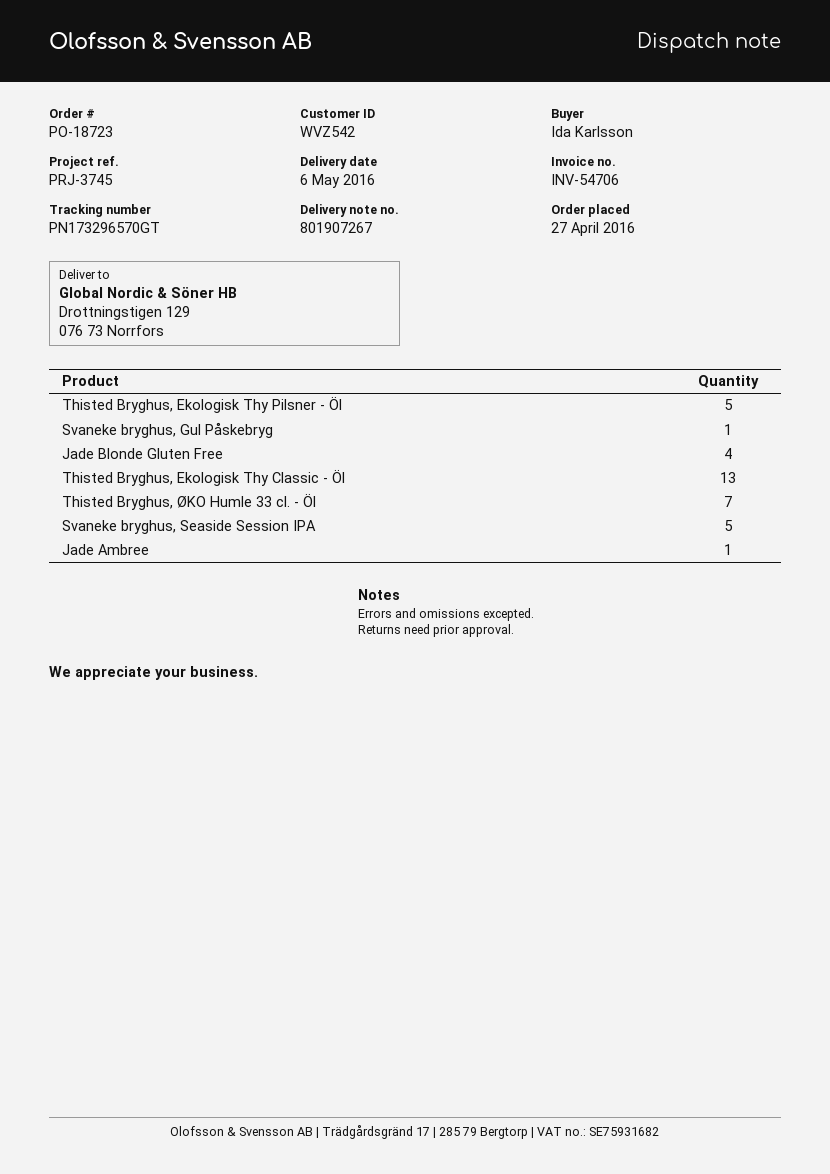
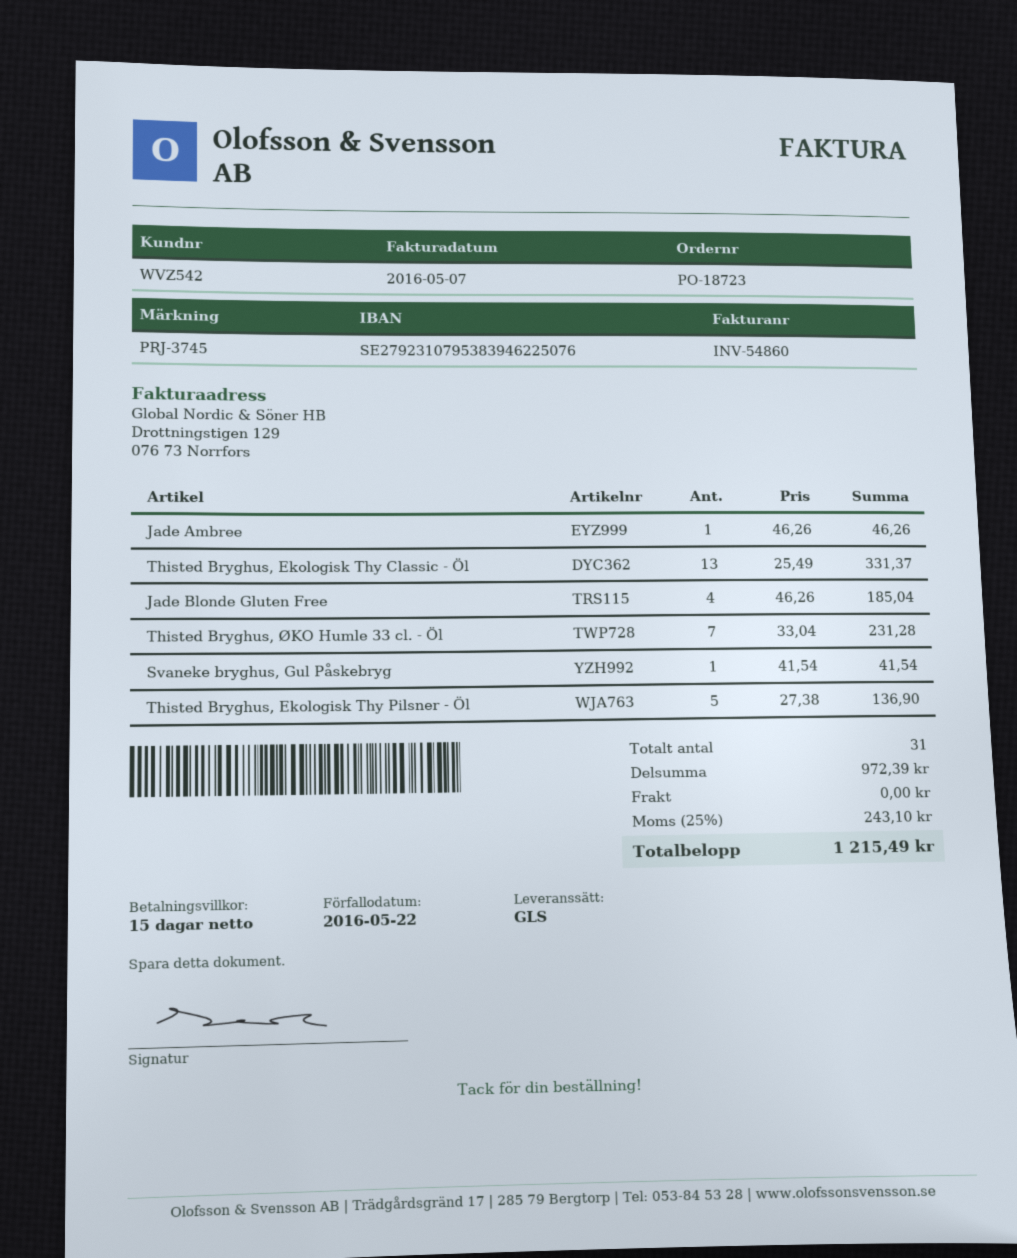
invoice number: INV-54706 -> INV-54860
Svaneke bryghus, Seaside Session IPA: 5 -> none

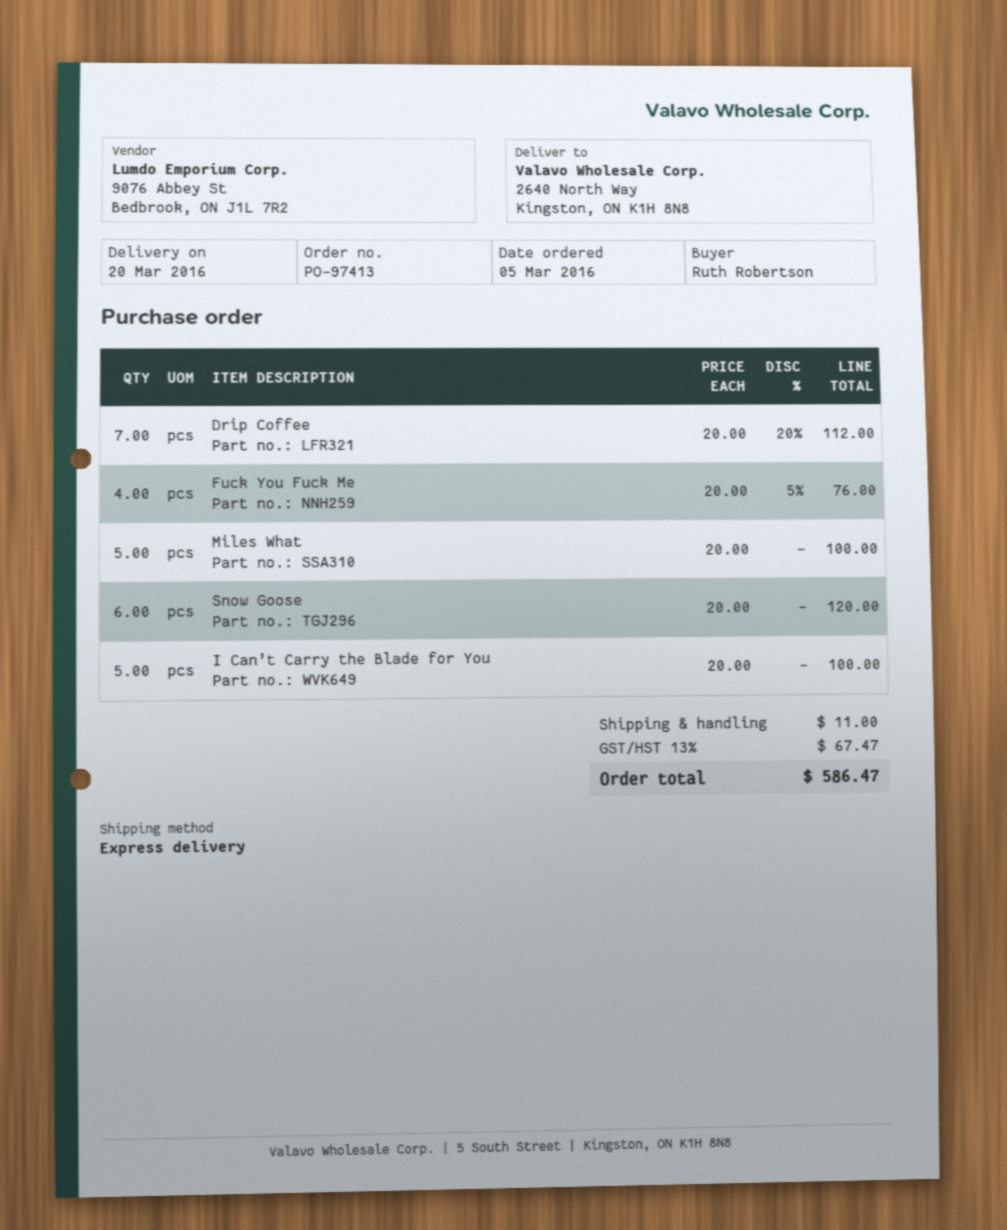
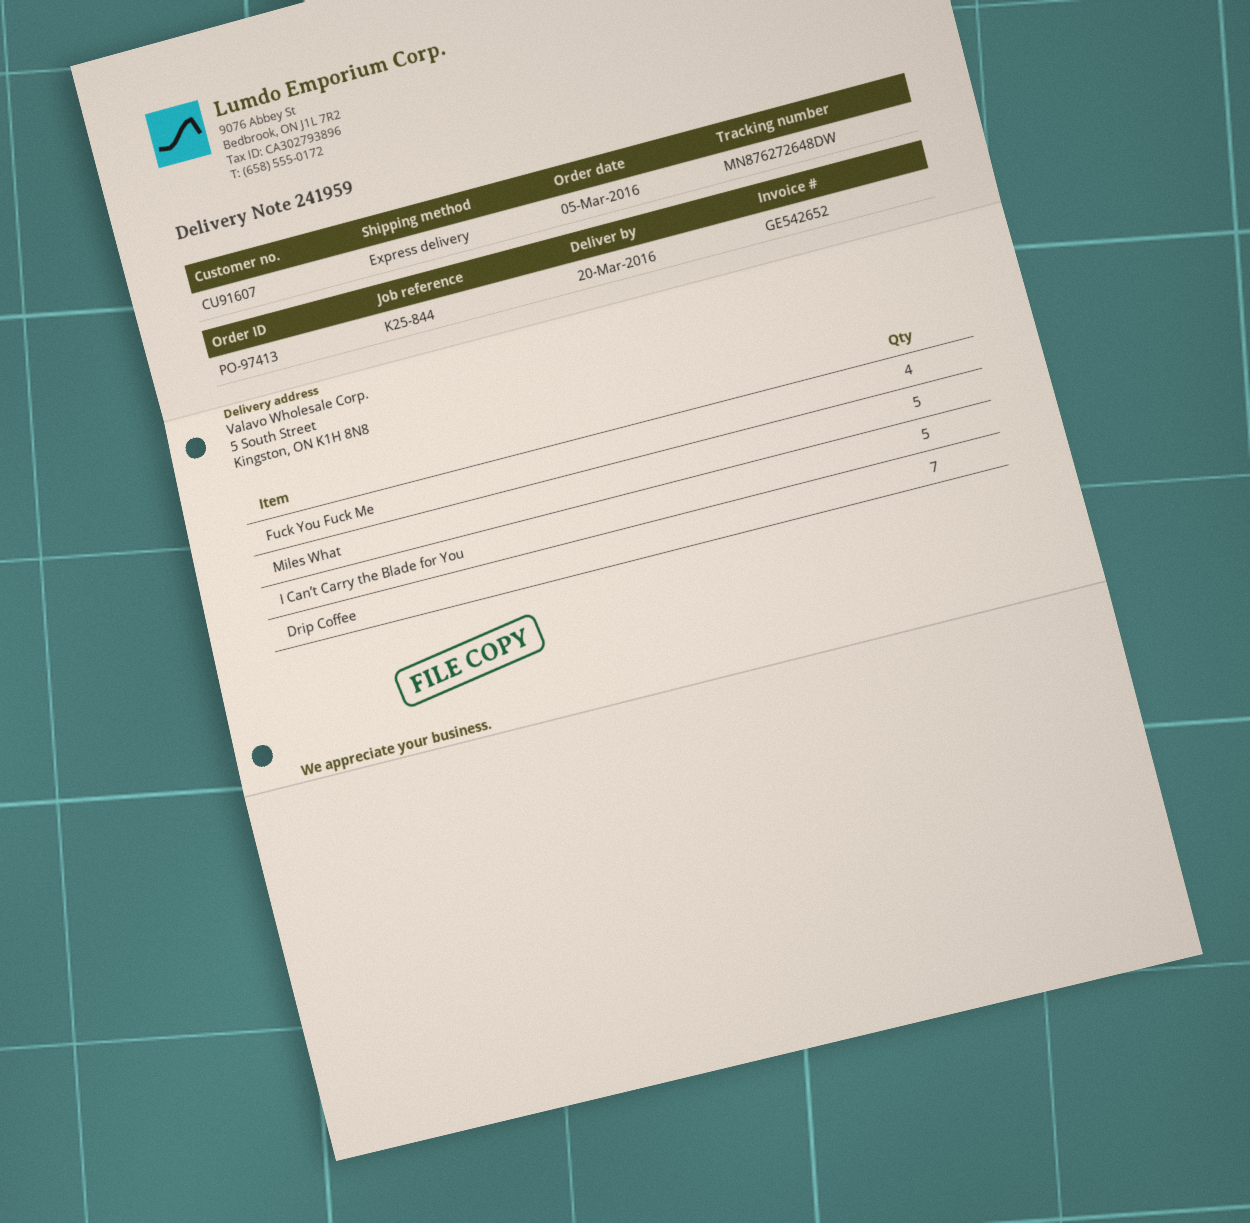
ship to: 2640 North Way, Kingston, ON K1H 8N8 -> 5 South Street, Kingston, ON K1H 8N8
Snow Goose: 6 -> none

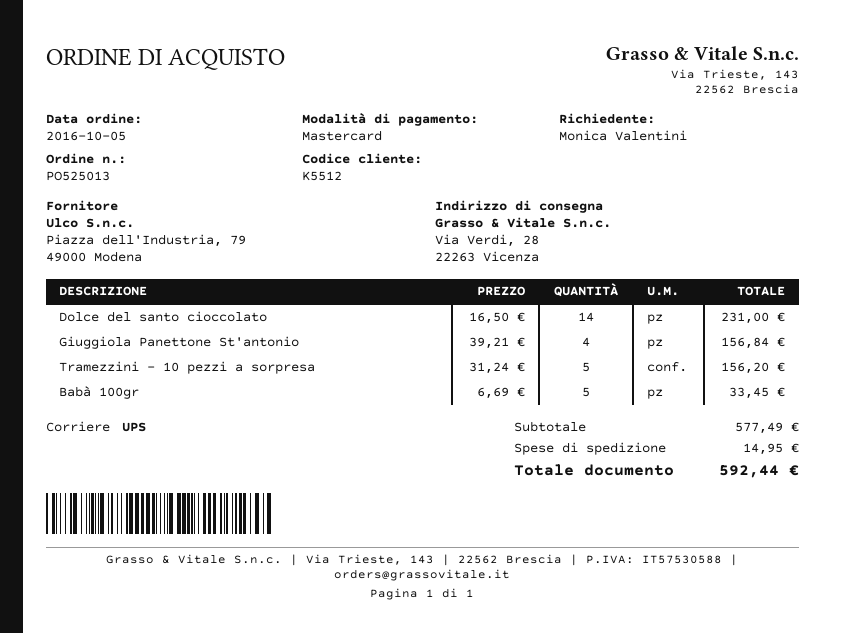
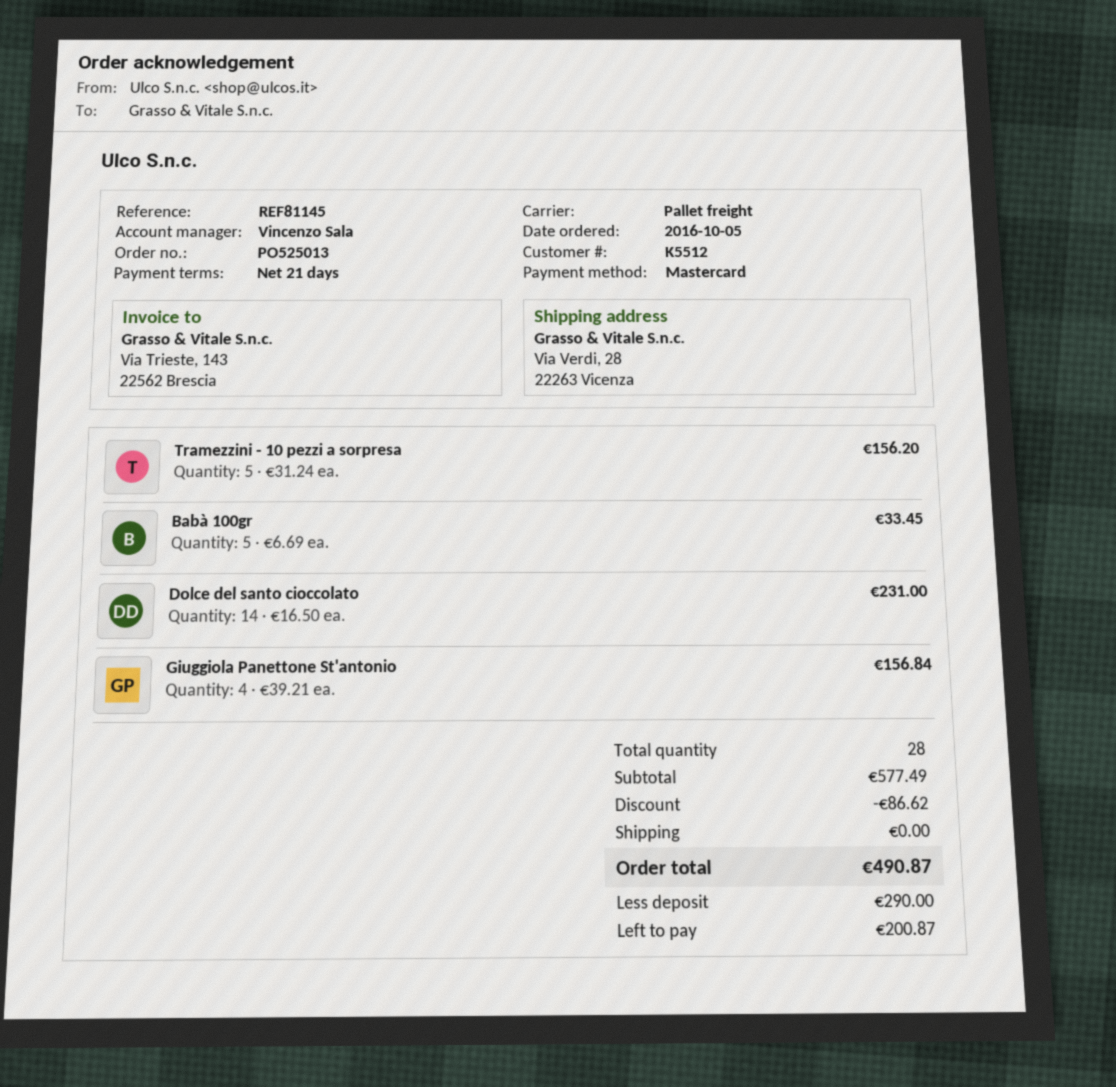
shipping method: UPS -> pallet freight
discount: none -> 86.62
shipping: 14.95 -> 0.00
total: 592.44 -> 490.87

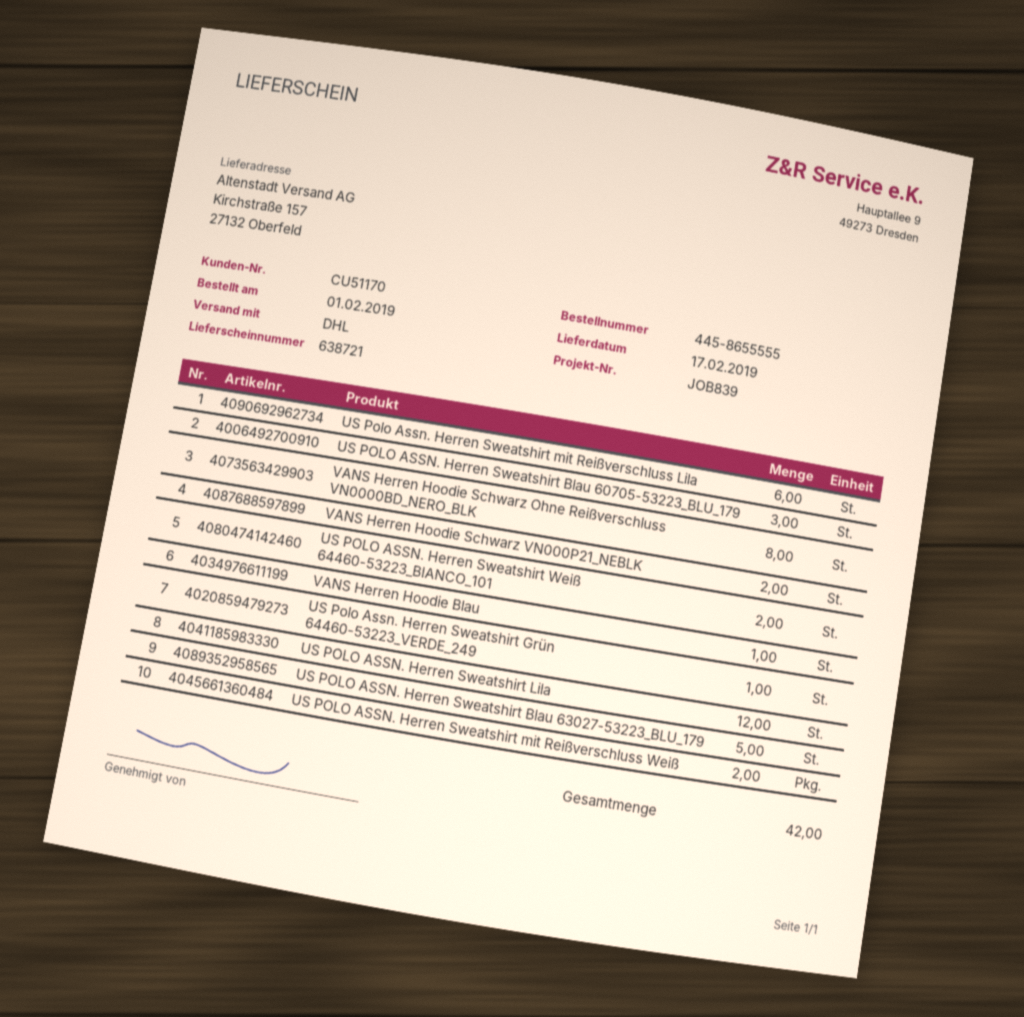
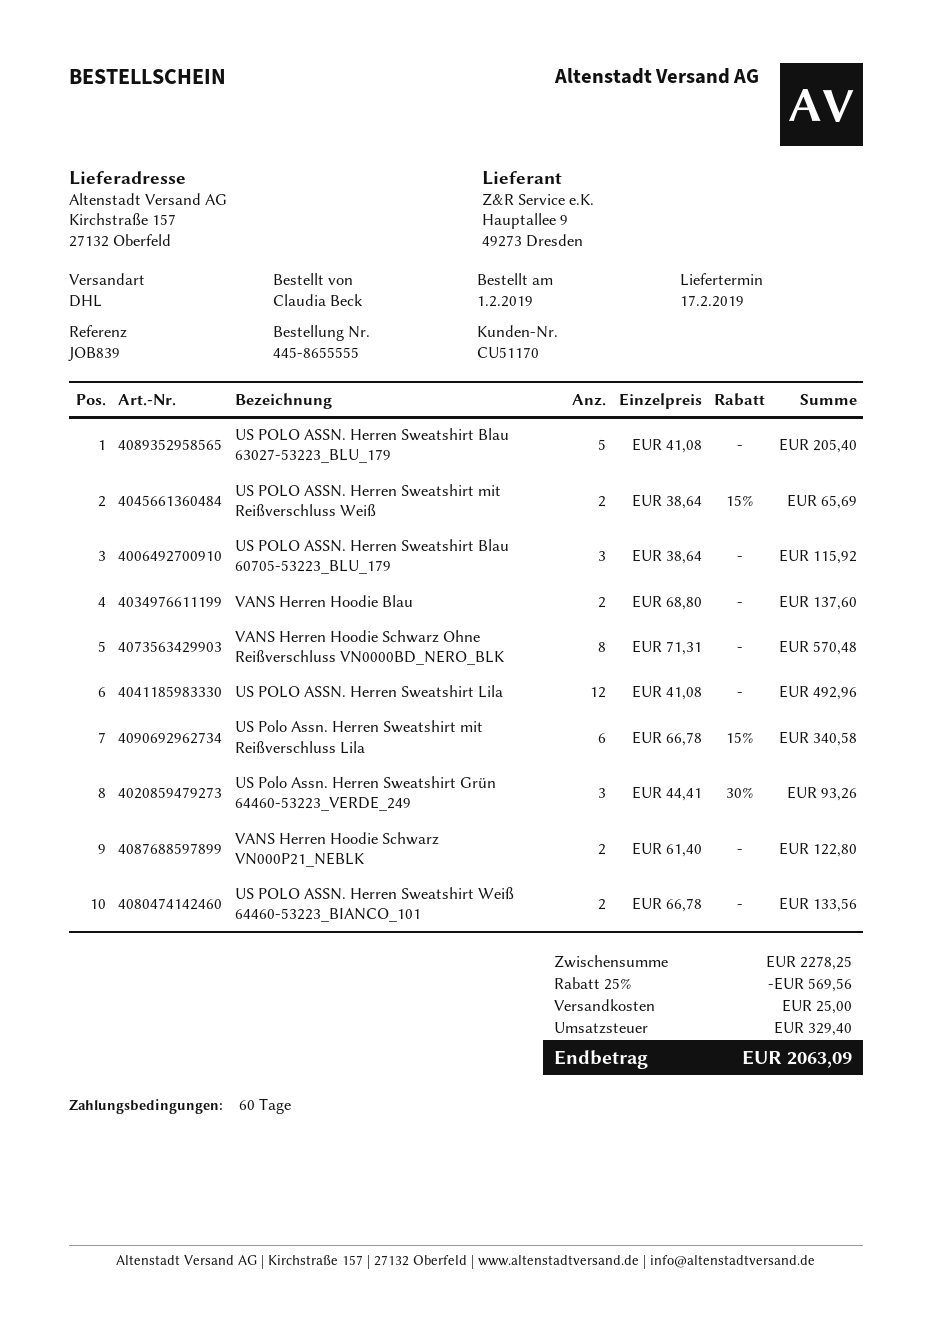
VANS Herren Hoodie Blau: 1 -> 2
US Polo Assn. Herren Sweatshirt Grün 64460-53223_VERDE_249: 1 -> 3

------------------------------------------------

Each line in which the string "none" is found must be copied from the data.

Svaneke bryghus, Seaside Session IPA: 5 -> none
Snow Goose: 6 -> none
discount: none -> 86.62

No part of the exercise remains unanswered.